使用SimpleChIP®Enzymatic Chromatin IP Kit (Magnetic Beads) #9003，用4 x 106 HeLa细胞的交联染色质以及10 µl Acetyl-Histone H2B (Lys15) (D8H1) XP® Rabbit mAb或2 µl Normal Rabbit IgG #2729进行染色质免疫沉淀实验。使用SimpleChIP® Human GAPDH Exon 1 Primers #5516、SimpleChIP® Human RPL30 Exon 3 Primers #7014、SimpleChIP® Human MyoD1 Exon 1 Primers #4490和SimpleChIP® Human α Satellite Repeat Primers #4486，浓缩的DNA通过real-time PCR定量。在每个样品中免疫沉淀DNA的数量被当做一个相对于1的总input chromatin的数量的信号。

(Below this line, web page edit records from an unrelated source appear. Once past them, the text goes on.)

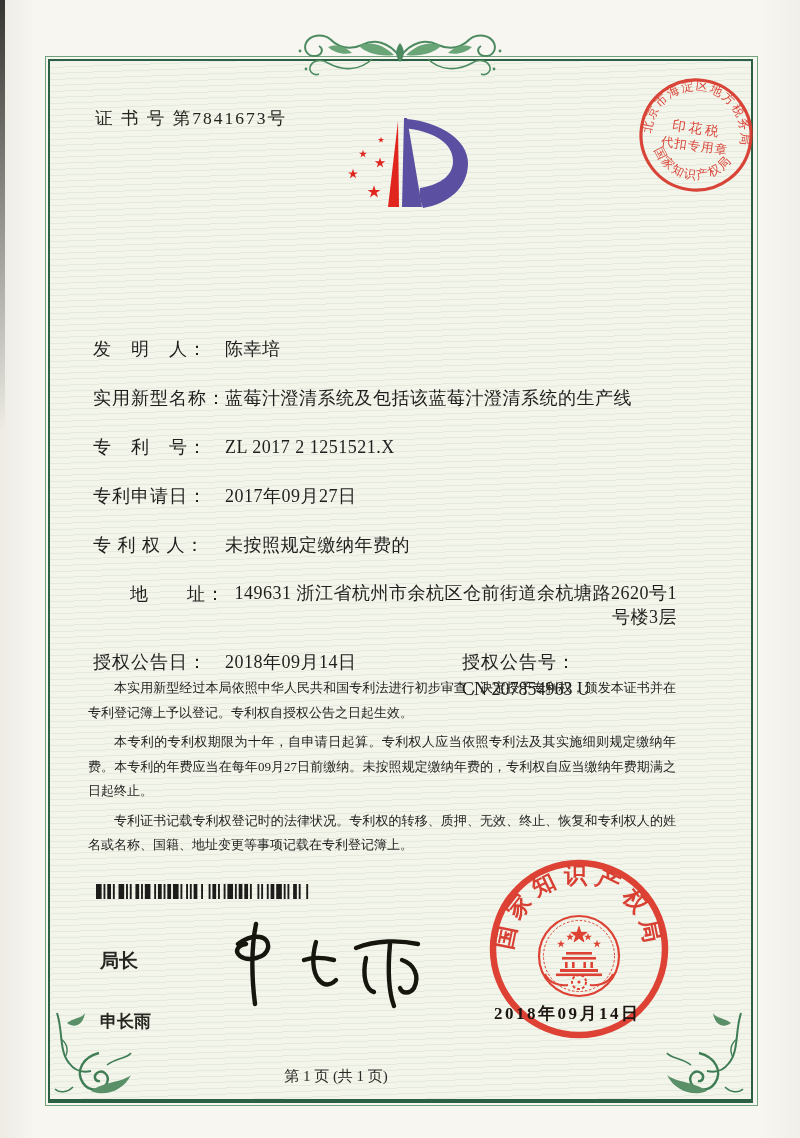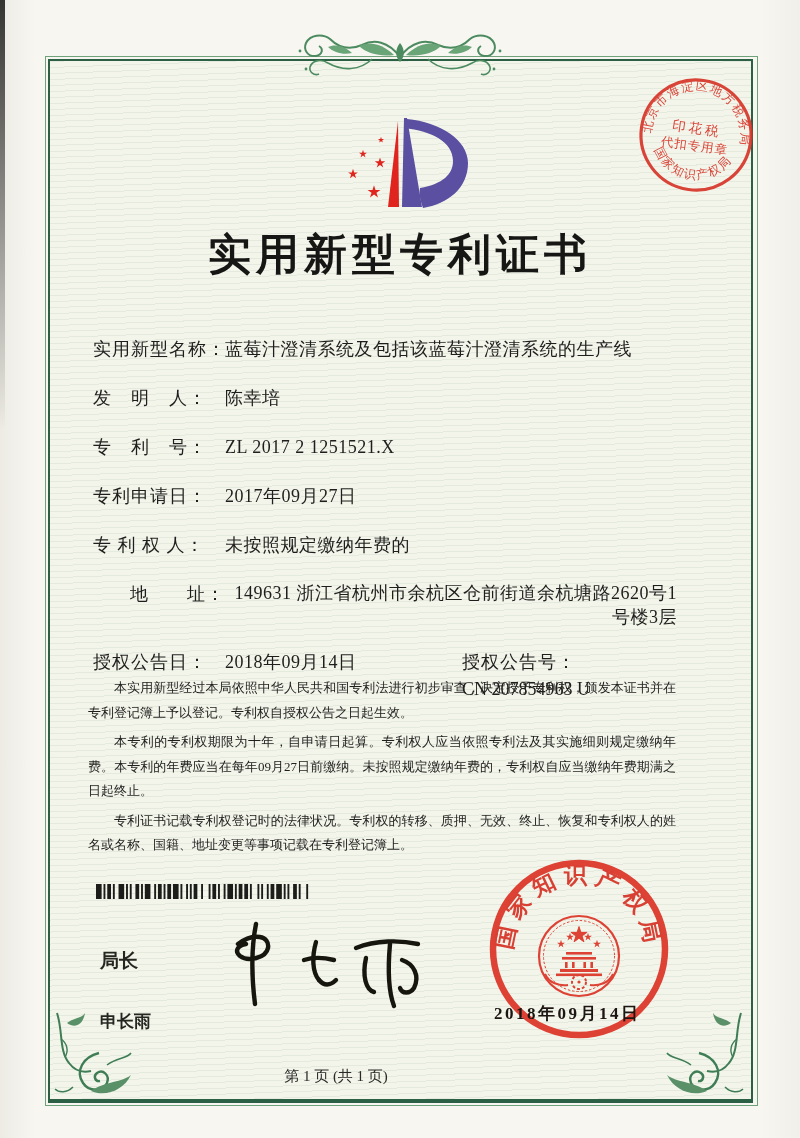"证 书 号 第7841673号" div.abs { html: none -> <div>证 书 号 第7841673号</div> }
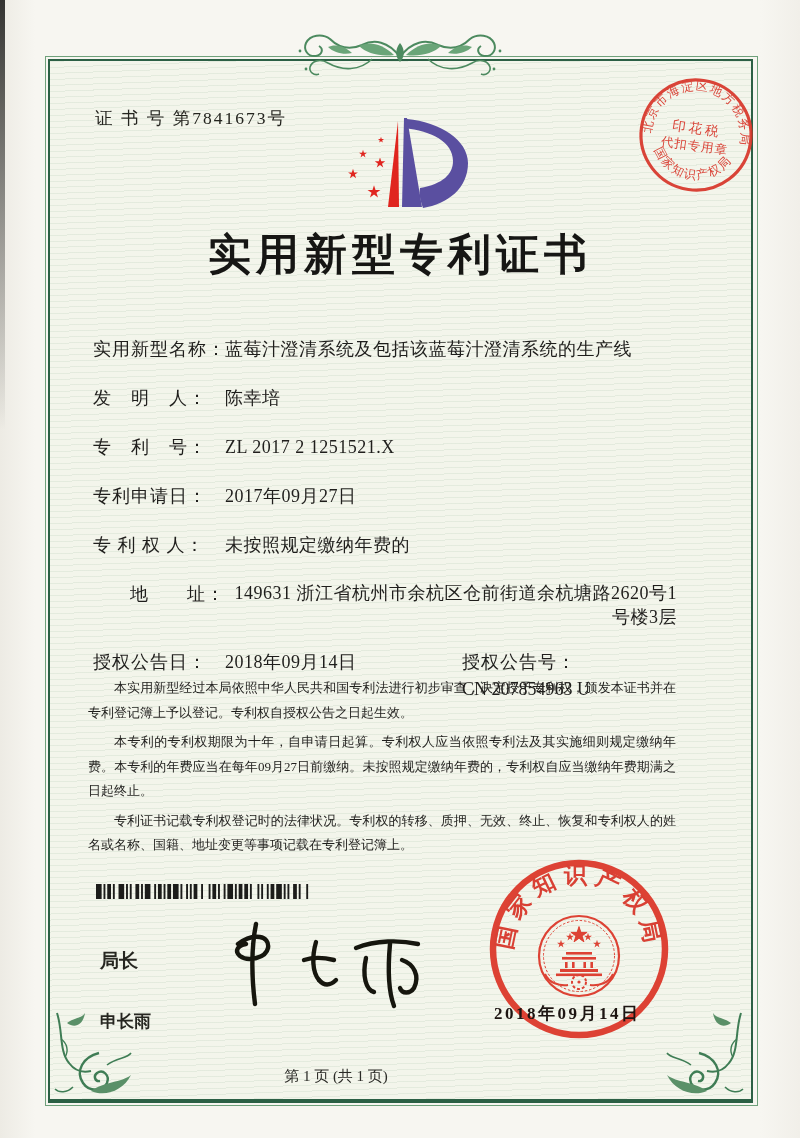"实用新型专利证书" div.abs { html: <div>实用新型专利证书</div> -> none }
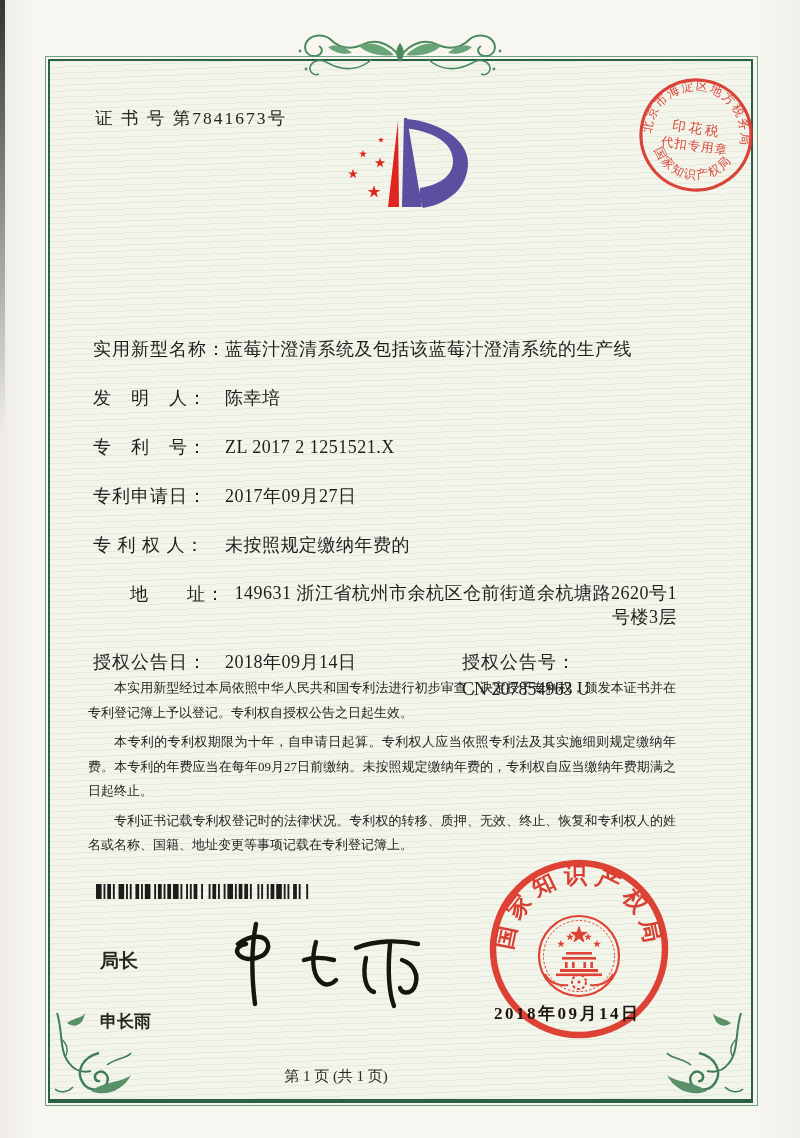"实用新型名称：" div.frow { order: before "发 明 人：" -> after "发 明 人：" }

Confocal immunofluorescent analysis of HeLa cells, untreated (left) or treated with TSA #9950 (right) using Acetyl-Histone H2B (Lys15) (D8H1) XP® Rabbit mAb (green). Actin filaments were labeled with DY-554 phalloidin (red). Blue pseudocolor = DRAQ5® #4084 (fluorescent DNA dye).

使用Acetyl-Histone H2B (Lys15) (D8H1) XP® Rabbit mAb 兔单抗(绿色)标记，共聚焦免疫荧光分析HeLa细胞，细胞分为没处理 (左图)或 TSA处理 #9950 (右图)。DY-554 phalloidin标记微丝蛋白(红色)。蓝色= DRAQ5® #4084 (DNA荧光染料)。

Western blot analysis of extracts from HeLa and C2C12 cells, untreated (-) or treated (+) with Trichostatin A (TSA) #9950 (1 μM, 18 hr), using Acetyl-Histone H2B (Lys15) (D8H1) XP® Rabbit mAb (upper) and Histone H2B (V119) Antibody #8135 (lower).

使用Acetyl-Histone H2B (Lys15) (D8H1) XP® Rabbit mAb兔单抗 (上图)和Histone H2B (V119) Antibody #8135 (下图)，免疫印迹(Western blot)分析HeLa和C2C12细胞中Acetyl-Histone H2B (Lys15)蛋白水平细胞分为untreated (-)或treated (+) with Trichostatin A (TSA) #9950 (1 μM, 18 hr)。

Acetyl-Histone H2B (Lys15) (D8H1) XP® Rabbit mAb specificity was determined by peptide ELISA. The graph depicts the binding of the antibody to pre-coated acetyl-histone H2B (Lys15) peptide in the presence of increasing concentrations of various competitor peptides. As shown, only the acetyl-histone H2B (Lys15) peptide competed away binding of the antibody.

通过peptide ELISA确定Acetyl-Histone H2B (Lys15) (D8H1) XP® Rabbit mAb兔单抗的特异性。该图描述了抗体与提前包被的acetyl-histone H2B (Lys15) peptide的结合能力，并且多肽中含有浓度递增的不同竞争多肽。如同所示，仅acetyl-histone H2B (Lys15) peptide竞争脱离抗体的结合。